Capillary force-driven cell perfusion microchamber: calcium transients in isolated smooth muscle cells

Abstract

 We present a new design for a sub-microlitre chamber which enables perfusion of individual cells. No equipment is required for it to be operational, as the exchange of solutions in the chamber is driven solely by capillary forces. Its active volume consists of a 30-μm-thin layer between two coverslips (separated by a couple of spacers) and is adjustable down to 0.1 μl. This slimline design (1) guarantees that all cells are kept in one (focal) plane during recording/perfusion (thus minimizing movement artefacts when intracellular fluorescence is monitored); (2) facilitates fixing of cells to a coverslip (often even without the use of poly-L-lysine, especially when small cell clusters are used); and (3) makes it possible to perfuse individual cells on a specimen stage of an upright microscope even under high-power objectives with a short working distance, which is of potential use in field studies where the smaller size of an upright microscope (compared to the inverted one) can be advantageous.

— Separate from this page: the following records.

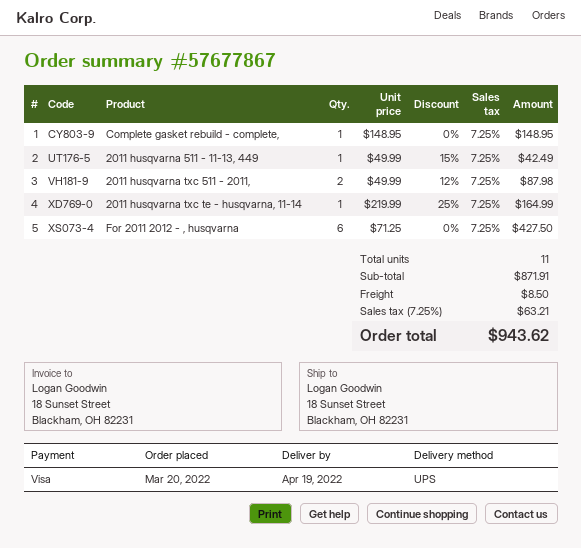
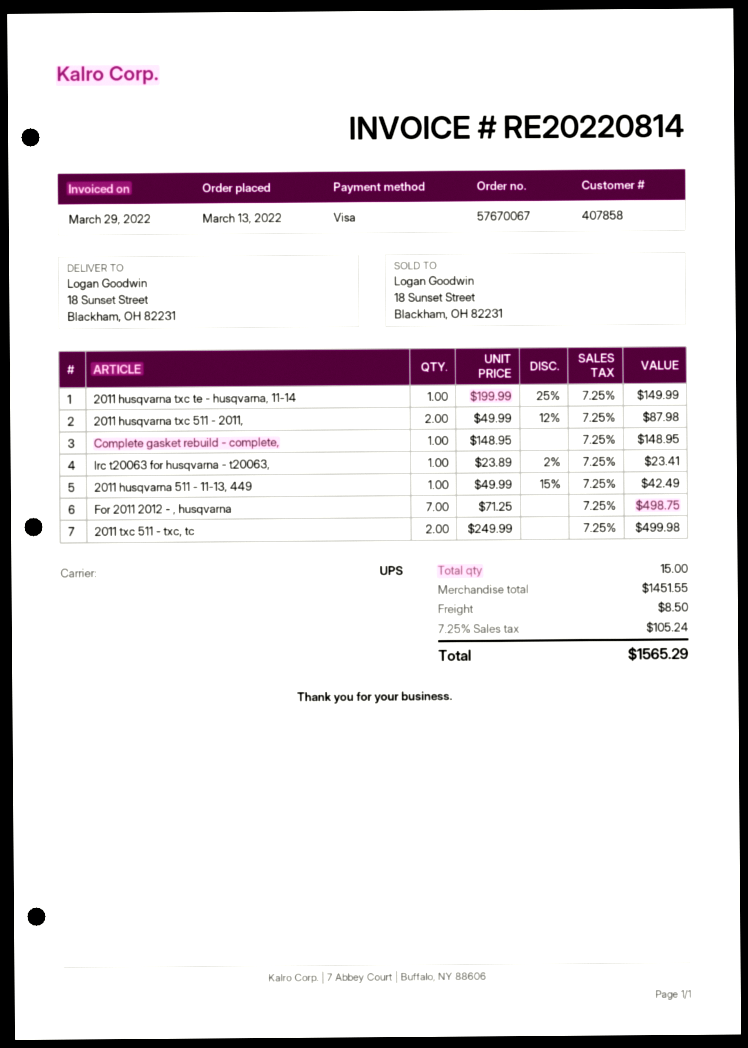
order number: 57677867 -> 57670067
order date: 2022-03-20 -> 2022-03-13
2011 husqvarna txc te - husqvarna, 11-14: 1 x 219.99 - 25% = 164.99 -> 1 x 199.99 - 25% = 149.99
For 2011 2012 - , husqvarna: 6 x 71.25 = 427.50 -> 7 x 71.25 = 498.75
Irc t20063 for husqvarna - t20063,: none -> 1 x 23.89 - 2% = 23.41
2011 txc 511 - txc, tc: none -> 2 x 249.99 = 499.98
total quantity: 11 -> 15
subtotal: 871.91 -> 1451.55
tax: 7.25% = 63.21 -> 7.25% = 105.24
total: 943.62 -> 1565.29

As an example, we present a chamber with an active volume of approx. 0.5 μl and perfusion rate high enough to enable complete exchange of solution within 250 ms in an area of 500 μm × 500 μm. Only 1 μl of perfusing solution is required for exchanging the entire volume of the chamber. We present an example of intracellular free calcium transients in isolated smooth muscle cells upon release of intracellular sequestered calcium.